My first (and penultimate) foray into business was to open a bar in the Almería mountain village of Bédar in 1976, when I was a just a young lad.
The Bar was called 'El Aguila': The Eagle (because of the view). I sold a local brew called Aguila beer and Aguila cigarettes (clever, eh?).
The beers, served in small bottles of 20cc (known as quintos or - if you can pronounce it - cervecillas) came from a warehouse in the nearby gypsy-town of Cuevas, and I could fit seven crates of them in my car. Thirty to a crate. The smokes, a brand similar to Ducados (strong black tobacco) came from a shop in Bédar called 'la tienda de Simón', which sold everything - from a wheelbarrow to a shower-bucket. A tin of butter to a postage stamp. Cigarettes and a tot of brandy. A useful place indeed.

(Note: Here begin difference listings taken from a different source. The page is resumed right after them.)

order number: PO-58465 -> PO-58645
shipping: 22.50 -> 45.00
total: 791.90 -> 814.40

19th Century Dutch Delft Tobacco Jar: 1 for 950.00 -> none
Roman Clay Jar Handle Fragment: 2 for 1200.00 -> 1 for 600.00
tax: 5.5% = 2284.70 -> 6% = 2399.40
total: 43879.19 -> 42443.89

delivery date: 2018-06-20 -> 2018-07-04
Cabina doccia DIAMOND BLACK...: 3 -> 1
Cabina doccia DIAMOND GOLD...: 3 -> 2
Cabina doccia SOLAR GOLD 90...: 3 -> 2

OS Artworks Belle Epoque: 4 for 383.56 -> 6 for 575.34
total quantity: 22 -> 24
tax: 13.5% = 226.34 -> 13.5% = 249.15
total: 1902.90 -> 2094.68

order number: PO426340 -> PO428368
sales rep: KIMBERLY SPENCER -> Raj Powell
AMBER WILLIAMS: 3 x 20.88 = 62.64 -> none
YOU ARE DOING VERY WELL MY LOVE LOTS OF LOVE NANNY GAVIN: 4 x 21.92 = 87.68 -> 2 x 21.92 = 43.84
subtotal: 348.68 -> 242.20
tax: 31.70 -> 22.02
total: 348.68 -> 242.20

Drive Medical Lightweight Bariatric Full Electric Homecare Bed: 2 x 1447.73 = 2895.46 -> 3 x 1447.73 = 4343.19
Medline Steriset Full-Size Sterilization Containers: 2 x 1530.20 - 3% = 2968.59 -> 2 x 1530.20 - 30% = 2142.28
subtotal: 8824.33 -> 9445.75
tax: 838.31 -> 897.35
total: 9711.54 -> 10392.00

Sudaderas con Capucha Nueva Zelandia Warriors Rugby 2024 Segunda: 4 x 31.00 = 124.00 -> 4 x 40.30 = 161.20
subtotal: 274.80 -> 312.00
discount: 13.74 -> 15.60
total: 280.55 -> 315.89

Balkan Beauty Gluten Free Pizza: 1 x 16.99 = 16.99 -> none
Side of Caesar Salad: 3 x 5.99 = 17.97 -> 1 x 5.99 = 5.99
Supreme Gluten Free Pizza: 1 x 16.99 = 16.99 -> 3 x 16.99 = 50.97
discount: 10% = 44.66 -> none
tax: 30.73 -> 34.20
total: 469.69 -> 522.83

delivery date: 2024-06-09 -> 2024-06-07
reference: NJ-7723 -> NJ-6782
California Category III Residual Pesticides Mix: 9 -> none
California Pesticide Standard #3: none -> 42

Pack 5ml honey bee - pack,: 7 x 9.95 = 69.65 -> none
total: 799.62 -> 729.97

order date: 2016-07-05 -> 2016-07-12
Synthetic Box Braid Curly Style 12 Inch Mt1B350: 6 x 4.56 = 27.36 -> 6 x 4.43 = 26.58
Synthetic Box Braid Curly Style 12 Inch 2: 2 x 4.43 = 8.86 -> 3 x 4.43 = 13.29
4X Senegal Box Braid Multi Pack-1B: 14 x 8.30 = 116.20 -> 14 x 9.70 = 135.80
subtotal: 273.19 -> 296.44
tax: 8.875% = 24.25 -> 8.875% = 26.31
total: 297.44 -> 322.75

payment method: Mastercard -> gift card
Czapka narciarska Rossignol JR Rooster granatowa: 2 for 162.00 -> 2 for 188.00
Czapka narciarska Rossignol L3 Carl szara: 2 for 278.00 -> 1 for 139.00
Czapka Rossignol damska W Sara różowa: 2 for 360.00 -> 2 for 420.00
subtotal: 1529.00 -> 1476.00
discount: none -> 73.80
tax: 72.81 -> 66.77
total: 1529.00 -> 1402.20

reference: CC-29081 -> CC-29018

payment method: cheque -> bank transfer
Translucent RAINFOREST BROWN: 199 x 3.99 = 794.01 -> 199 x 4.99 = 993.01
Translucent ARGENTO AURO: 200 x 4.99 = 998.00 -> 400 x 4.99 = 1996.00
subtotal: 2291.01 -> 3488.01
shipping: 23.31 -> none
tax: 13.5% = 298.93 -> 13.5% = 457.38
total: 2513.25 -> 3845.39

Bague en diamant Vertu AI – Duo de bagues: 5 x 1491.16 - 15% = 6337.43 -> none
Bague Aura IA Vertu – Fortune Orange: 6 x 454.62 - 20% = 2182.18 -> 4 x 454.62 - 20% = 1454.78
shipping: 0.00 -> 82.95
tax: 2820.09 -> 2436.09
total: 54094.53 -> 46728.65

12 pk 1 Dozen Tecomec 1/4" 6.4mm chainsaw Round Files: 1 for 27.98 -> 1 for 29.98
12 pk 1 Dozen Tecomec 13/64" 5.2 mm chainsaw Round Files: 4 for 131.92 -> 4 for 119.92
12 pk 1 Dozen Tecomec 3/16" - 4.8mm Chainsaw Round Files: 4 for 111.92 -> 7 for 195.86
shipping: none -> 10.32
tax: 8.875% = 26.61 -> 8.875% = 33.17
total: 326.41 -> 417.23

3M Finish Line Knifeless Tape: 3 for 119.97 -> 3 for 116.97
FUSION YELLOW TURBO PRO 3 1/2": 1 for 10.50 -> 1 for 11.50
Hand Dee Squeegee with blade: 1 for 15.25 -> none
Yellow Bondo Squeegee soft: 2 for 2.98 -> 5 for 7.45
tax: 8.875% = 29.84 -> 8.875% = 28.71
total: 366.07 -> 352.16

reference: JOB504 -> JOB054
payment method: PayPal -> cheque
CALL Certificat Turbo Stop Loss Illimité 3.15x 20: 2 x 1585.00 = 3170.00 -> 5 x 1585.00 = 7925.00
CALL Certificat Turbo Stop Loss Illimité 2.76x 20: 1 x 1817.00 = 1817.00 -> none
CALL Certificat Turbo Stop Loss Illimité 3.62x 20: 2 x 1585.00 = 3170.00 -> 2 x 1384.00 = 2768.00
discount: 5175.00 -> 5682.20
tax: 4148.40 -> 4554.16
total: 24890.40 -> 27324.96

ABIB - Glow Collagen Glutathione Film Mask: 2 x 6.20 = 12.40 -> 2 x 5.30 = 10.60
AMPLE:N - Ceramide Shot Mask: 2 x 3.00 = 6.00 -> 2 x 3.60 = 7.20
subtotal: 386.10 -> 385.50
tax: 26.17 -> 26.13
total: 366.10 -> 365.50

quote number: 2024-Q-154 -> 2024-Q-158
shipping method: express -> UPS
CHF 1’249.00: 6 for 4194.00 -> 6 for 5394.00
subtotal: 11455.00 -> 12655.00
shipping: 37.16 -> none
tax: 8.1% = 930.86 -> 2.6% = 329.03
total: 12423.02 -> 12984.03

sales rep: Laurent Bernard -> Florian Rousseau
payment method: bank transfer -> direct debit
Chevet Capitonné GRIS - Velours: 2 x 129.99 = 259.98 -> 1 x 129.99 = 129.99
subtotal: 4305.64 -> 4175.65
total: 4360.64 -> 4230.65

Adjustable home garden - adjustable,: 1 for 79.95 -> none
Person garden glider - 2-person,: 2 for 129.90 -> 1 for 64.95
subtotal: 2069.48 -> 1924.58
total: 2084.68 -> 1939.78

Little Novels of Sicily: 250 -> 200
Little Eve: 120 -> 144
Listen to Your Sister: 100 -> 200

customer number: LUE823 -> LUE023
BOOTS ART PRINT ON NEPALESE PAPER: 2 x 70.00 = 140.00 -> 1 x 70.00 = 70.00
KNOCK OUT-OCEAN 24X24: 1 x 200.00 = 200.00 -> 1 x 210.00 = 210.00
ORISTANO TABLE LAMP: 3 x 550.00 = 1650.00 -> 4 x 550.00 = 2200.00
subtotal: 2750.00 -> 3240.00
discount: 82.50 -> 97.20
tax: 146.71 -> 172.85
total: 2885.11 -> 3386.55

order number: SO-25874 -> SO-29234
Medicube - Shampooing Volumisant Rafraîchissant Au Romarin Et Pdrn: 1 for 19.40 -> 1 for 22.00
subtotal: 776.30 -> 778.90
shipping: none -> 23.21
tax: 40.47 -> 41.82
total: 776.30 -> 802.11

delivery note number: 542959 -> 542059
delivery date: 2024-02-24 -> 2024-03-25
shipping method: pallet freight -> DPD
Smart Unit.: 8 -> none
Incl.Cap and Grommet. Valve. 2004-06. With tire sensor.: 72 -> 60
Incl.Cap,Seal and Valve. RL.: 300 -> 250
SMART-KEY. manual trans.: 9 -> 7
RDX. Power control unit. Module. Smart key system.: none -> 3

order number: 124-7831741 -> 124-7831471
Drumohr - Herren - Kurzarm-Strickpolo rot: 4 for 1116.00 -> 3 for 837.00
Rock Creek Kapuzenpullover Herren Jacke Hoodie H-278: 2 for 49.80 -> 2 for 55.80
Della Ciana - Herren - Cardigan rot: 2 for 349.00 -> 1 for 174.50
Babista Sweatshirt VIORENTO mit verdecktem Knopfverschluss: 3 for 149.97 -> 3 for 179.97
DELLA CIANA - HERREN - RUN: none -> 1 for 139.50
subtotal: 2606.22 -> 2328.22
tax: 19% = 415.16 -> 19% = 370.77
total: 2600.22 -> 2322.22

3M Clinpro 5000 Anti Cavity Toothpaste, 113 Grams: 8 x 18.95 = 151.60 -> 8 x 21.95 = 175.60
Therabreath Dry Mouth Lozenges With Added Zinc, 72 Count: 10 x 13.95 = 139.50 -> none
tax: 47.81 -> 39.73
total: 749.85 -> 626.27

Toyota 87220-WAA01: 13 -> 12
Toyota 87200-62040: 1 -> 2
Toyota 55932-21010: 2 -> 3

Creating a bar takes a bit of work.
I had three old houses in Bédar, bought by my father for ten thousand pesetas (sixty euros) off of Old Gregorio in 1966. My father, whose Spanish at the time was non-existent, wasn't sure if he'd just paid for a very expensive lunch at Pedro's bar or if he was now the owner of three houses bought - apparently - off someone Pedro refered to as Hermano. Herman to his friends.
I fixed them up, slightly. Knocked a hole through the walls. Built a kitchen somewhere, brought in a few mattresses and a sofa. The three houses, now one, had electric but no mains water. Nor did the rest of the village, of course.
I put in a wrought-iron window terrace in the larger room for the bar, placed a plank of wood on top and, with a couple of bottles of banana brandy found at Simón's, was about good to go.The cross-eyed water man - who brought supplies in four large clay cántaros on his donkey - kept everything sluiced down, and the lavatory on the terrace was strictly soak-away.
The doctor from Los Gallardos came for an official look. He said the downstairs was fine, but the upstairs was off-limits. Three rooms and a terrace for the public to enjoy: a bit of razzmatazz for the Bédar denizens.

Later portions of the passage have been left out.